## Input records

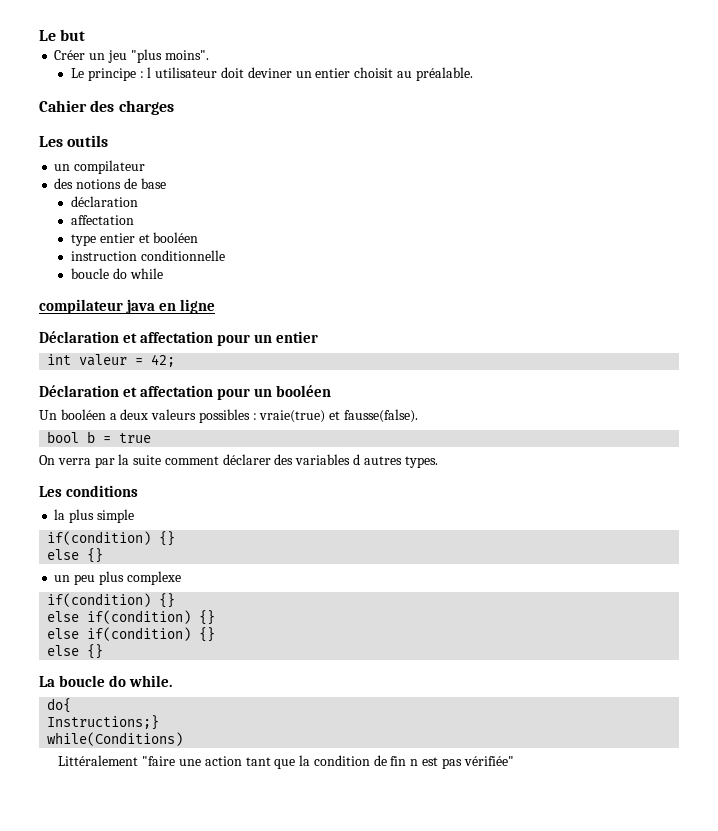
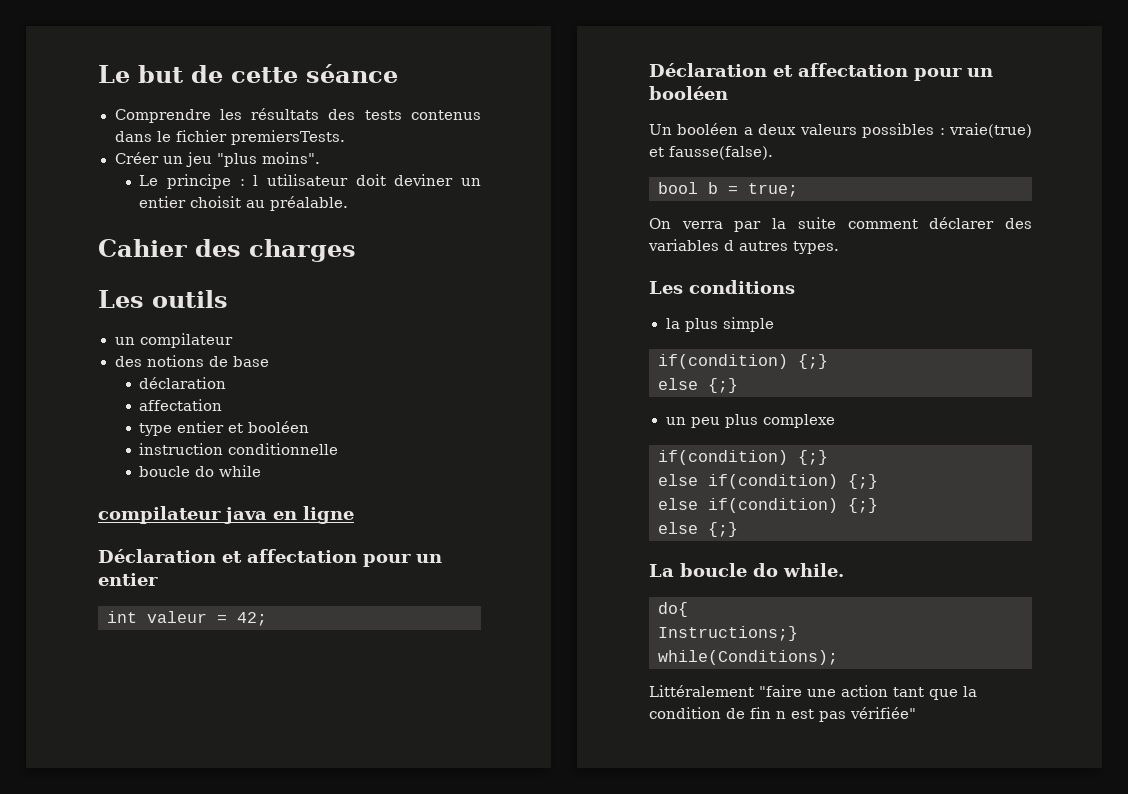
(86, 35) none -> [191,64,398,83] [114,108,482,123] [114,130,346,145] de cette séance // Comprendre les résultats des tests contenus dans le fichier premiersTests.
[119,433,152,443] true -> [748,183,798,197] true;
[159,531,176,546] [47,548,104,563] {} // else {} -> [798,354,828,369] [658,378,738,393] {;} // else {;}
[159,593,176,608] [47,610,216,625] [47,627,216,642] [47,644,104,659] {} // else if(condition) {} // else if(condition) {} // else {} -> [798,450,828,465] [658,474,878,489] [658,498,878,513] [658,522,738,537] {;} // else if(condition) {;} // else if(condition) {;} // else {;}
[47,732,184,746] while(Conditions) -> [658,650,838,665] while(Conditions);

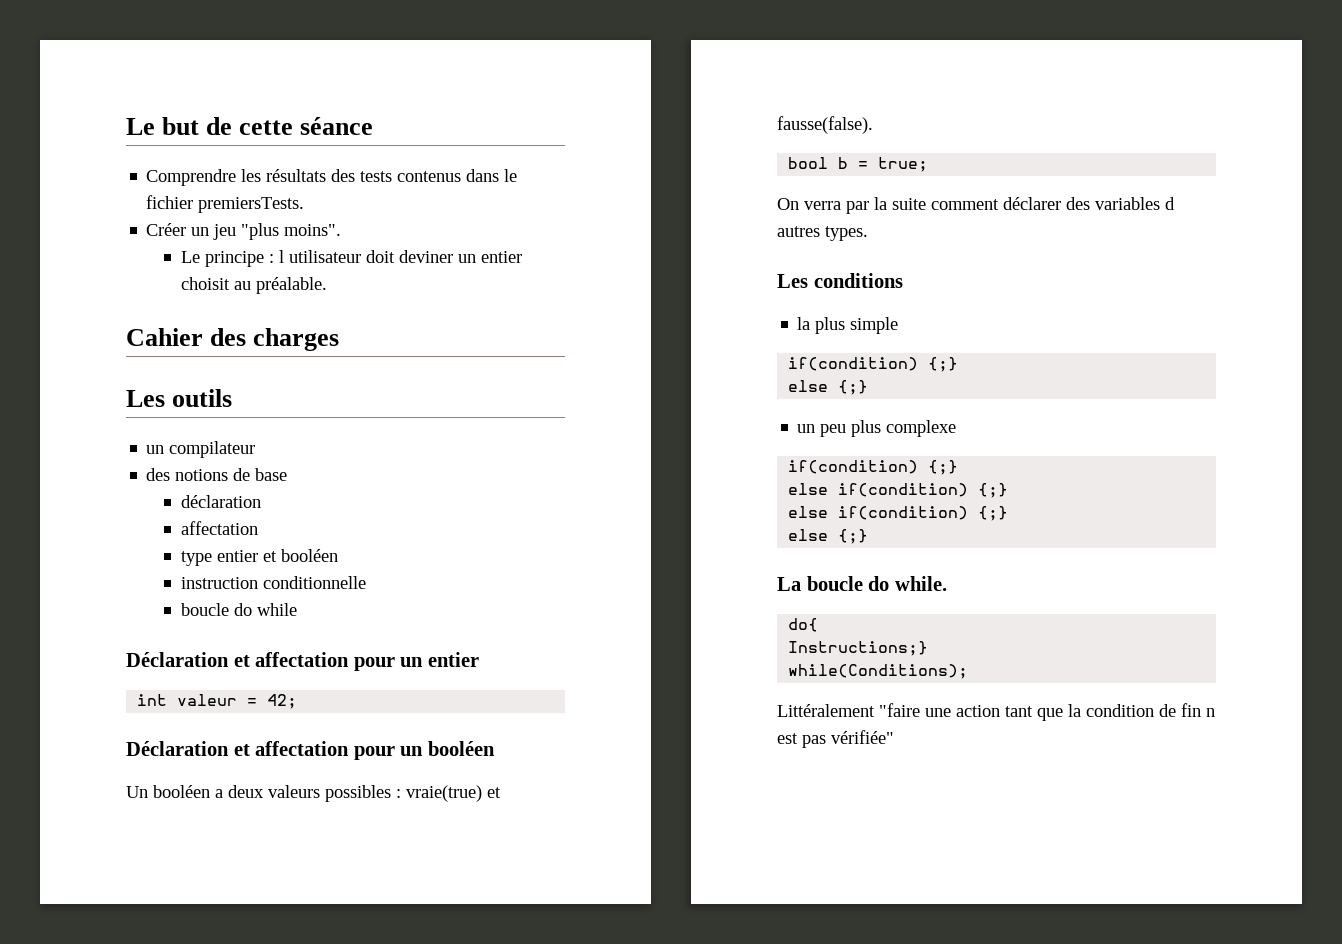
[98,506,354,524] // compilateur java en ligne -> (298, 609) none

## Task prompt
Everything in the records should be repeated exactly except the images.

## The answer
(86, 35) none -> [191,64,398,83] [114,108,482,123] [114,130,346,145] de cette séance // Comprendre les résultats des tests contenus dans le fichier premiersTests.
[119,433,152,443] true -> [748,183,798,197] true;
[159,531,176,546] [47,548,104,563] {} // else {} -> [798,354,828,369] [658,378,738,393] {;} // else {;}
[159,593,176,608] [47,610,216,625] [47,627,216,642] [47,644,104,659] {} // else if(condition) {} // else if(condition) {} // else {} -> [798,450,828,465] [658,474,878,489] [658,498,878,513] [658,522,738,537] {;} // else if(condition) {;} // else if(condition) {;} // else {;}
[47,732,184,746] while(Conditions) -> [658,650,838,665] while(Conditions);

[98,506,354,524] // compilateur java en ligne -> (298, 609) none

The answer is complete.